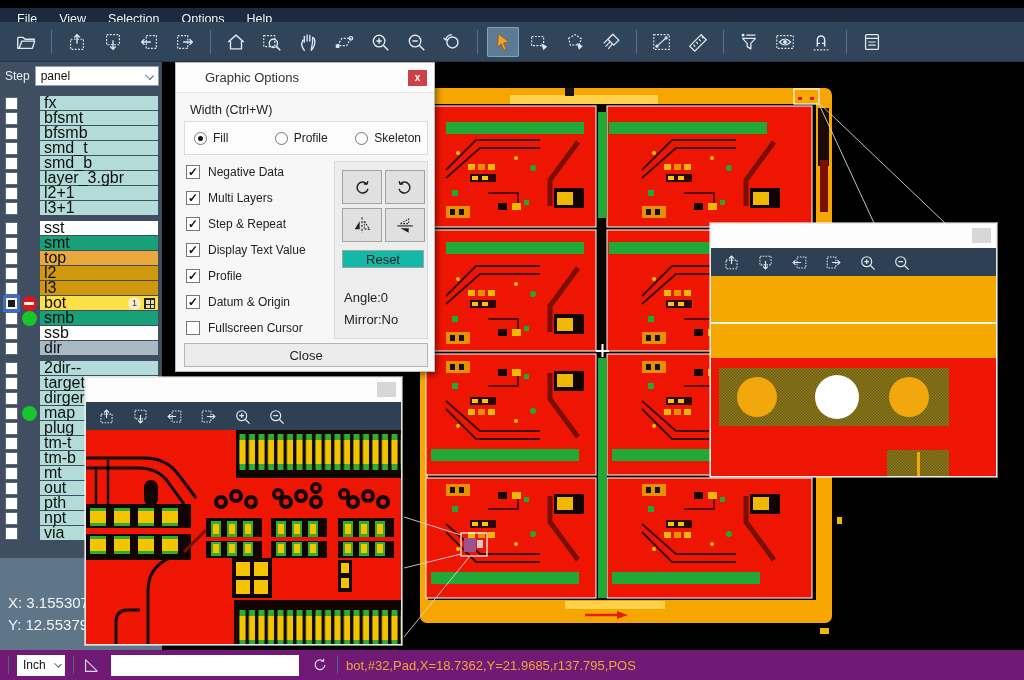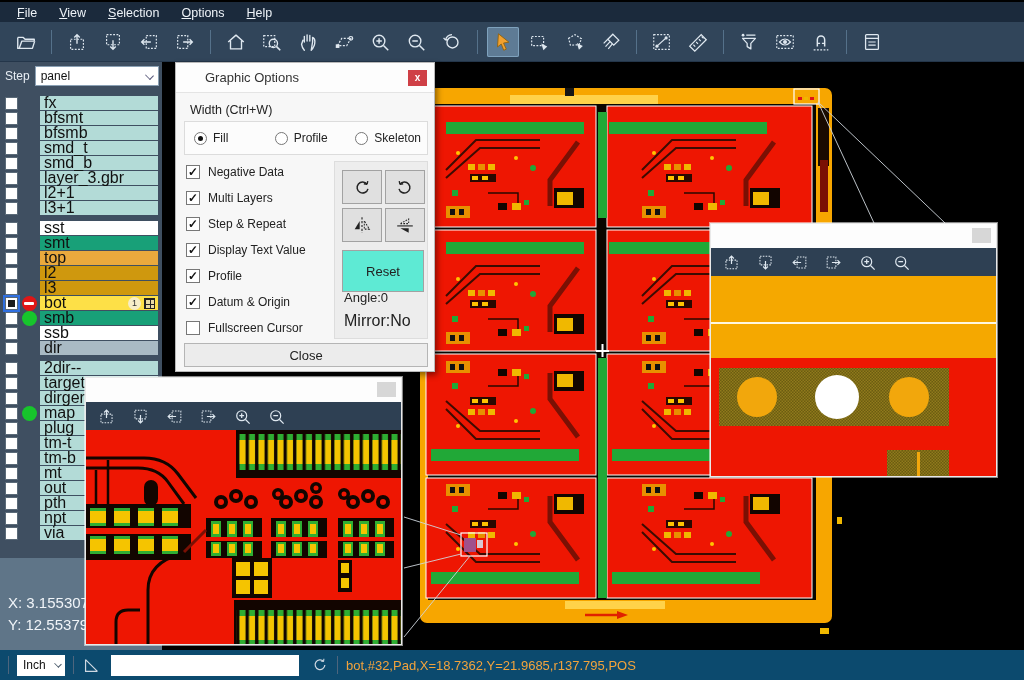"File" #menubar { top: 2px -> 8px }
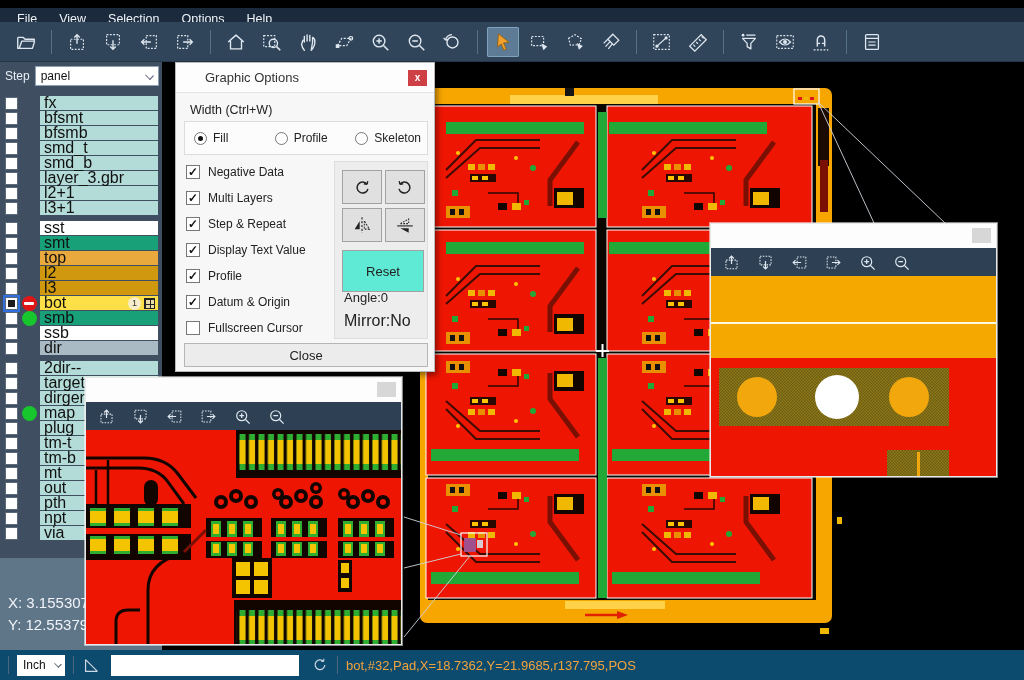"Reset" #dlg-reset { background: #5eead4 -> #14b8a6; height: 42px -> 18px }
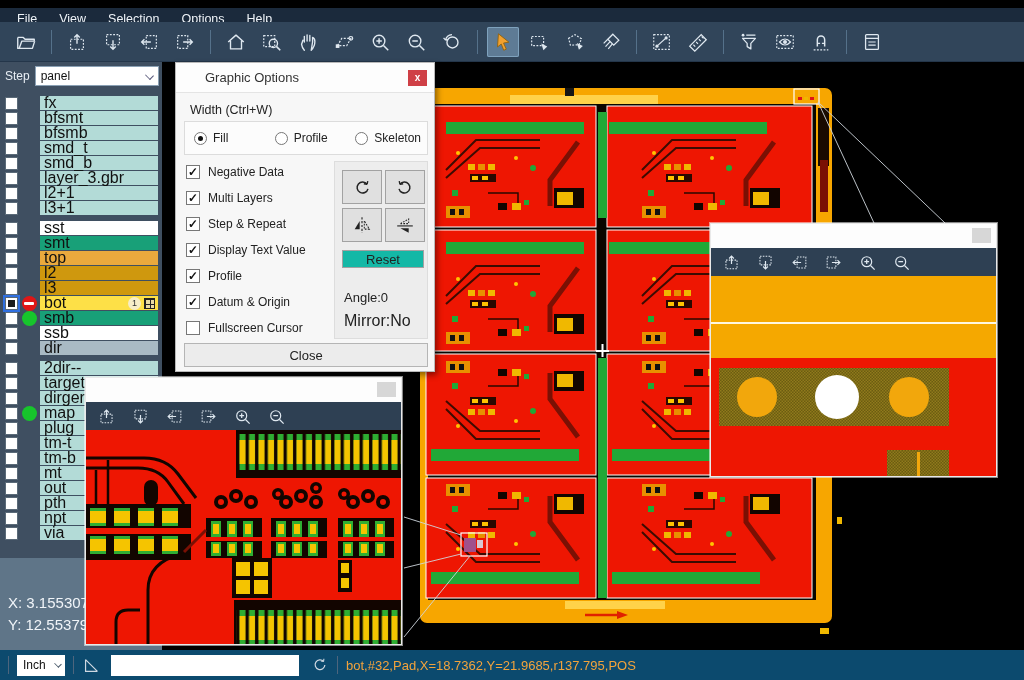"Mirror:No" #dlg-mirror { font-size: 16px -> 13px }
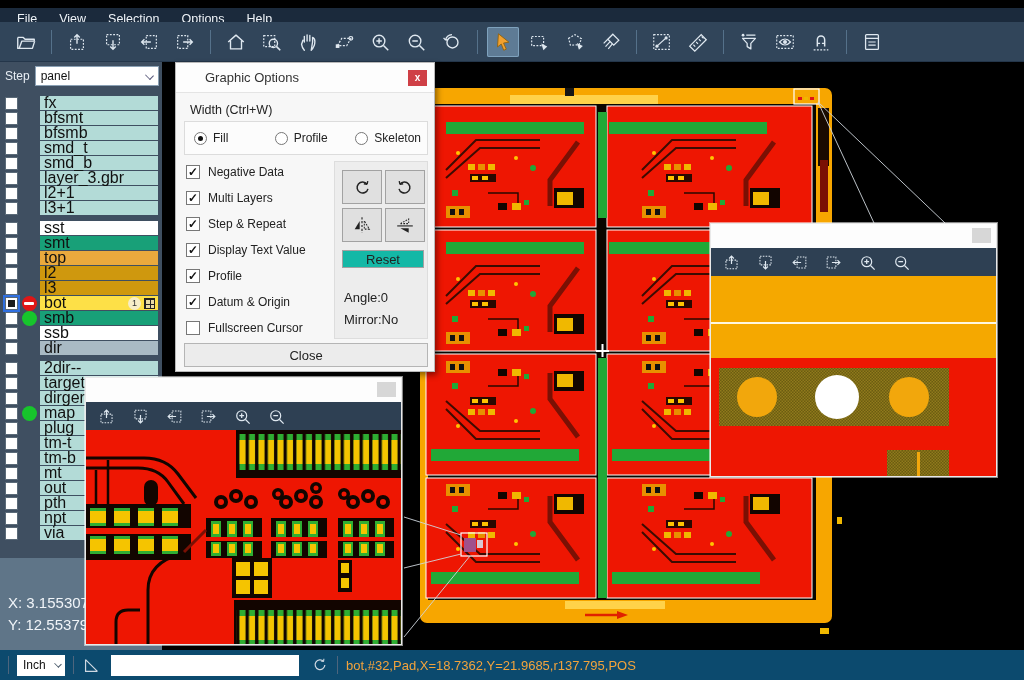"Inch" #statusbar { background: #0c4a6e -> #701a75 }
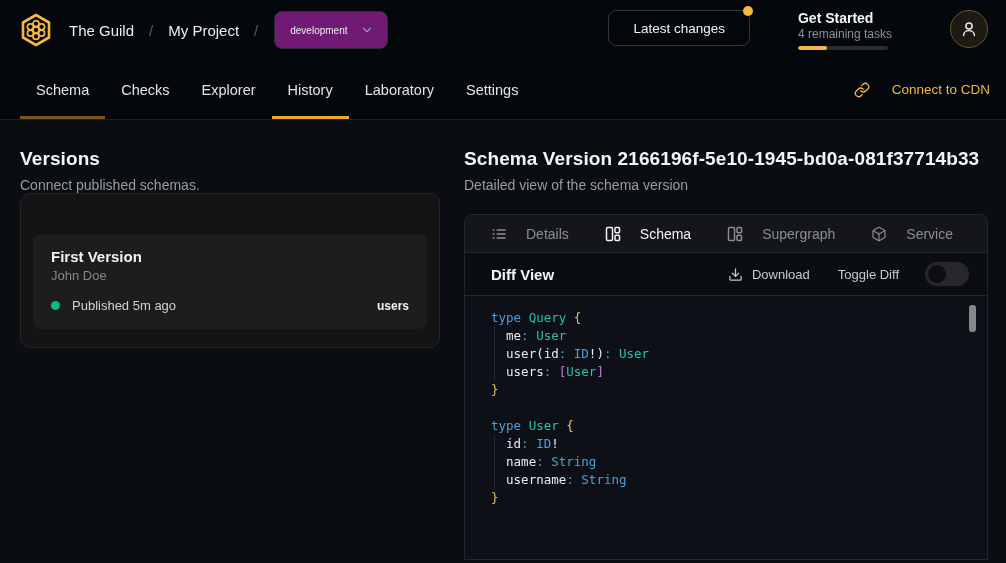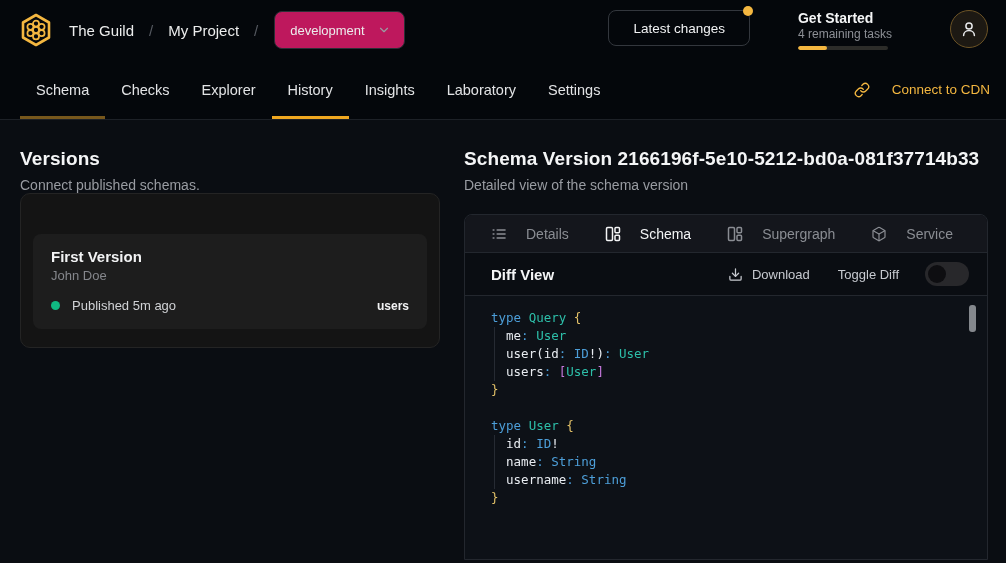"development" .target-select { background: #be185d -> #701a75; font-size: 13px -> 10px }
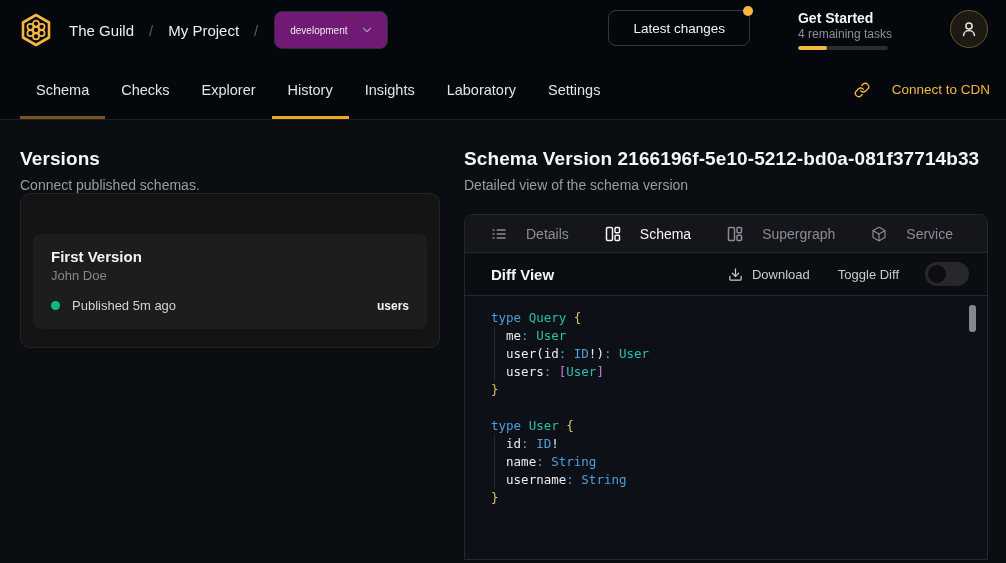"Insights" a.nav-tab { html: <a>Insights</a> -> none }
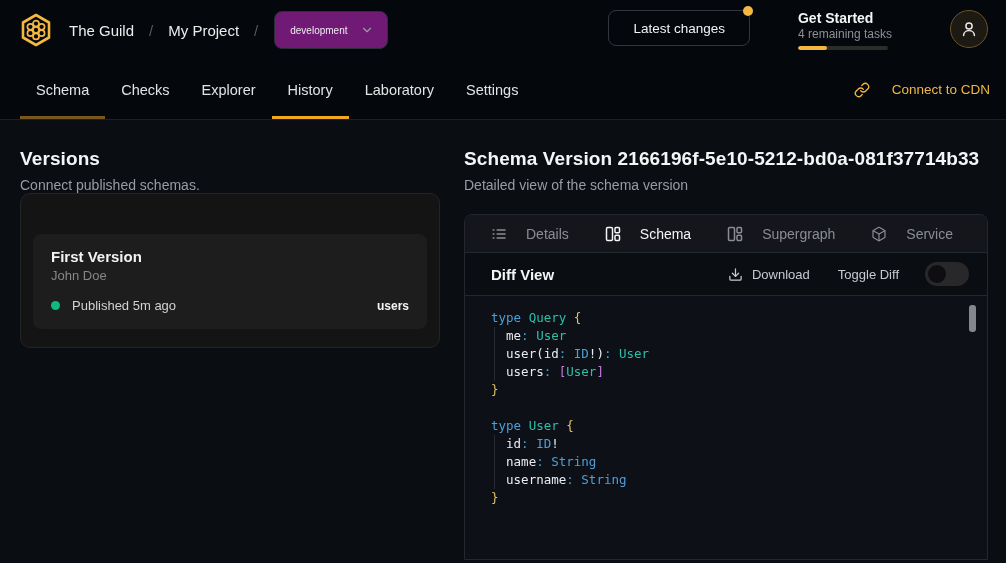"Schema Version" h2.col-title { text: 2166196f-5e10-5212-bd0a-081f37714b33 -> 2166196f-5e10-1945-bd0a-081f37714b33 }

============================================================

A verbatim copy of the listing is required, with all pictures left out.

* [Result of this task]
"File" #menubar { top: 2px -> 8px }
"Reset" #dlg-reset { background: #5eead4 -> #14b8a6; height: 42px -> 18px }
"Mirror:No" #dlg-mirror { font-size: 16px -> 13px }
"Inch" #statusbar { background: #0c4a6e -> #701a75 }
"development" .target-select { background: #be185d -> #701a75; font-size: 13px -> 10px }
"Insights" a.nav-tab { html: <a>Insights</a> -> none }
"Schema Version" h2.col-title { text: 2166196f-5e10-5212-bd0a-081f37714b33 -> 2166196f-5e10-1945-bd0a-081f37714b33 }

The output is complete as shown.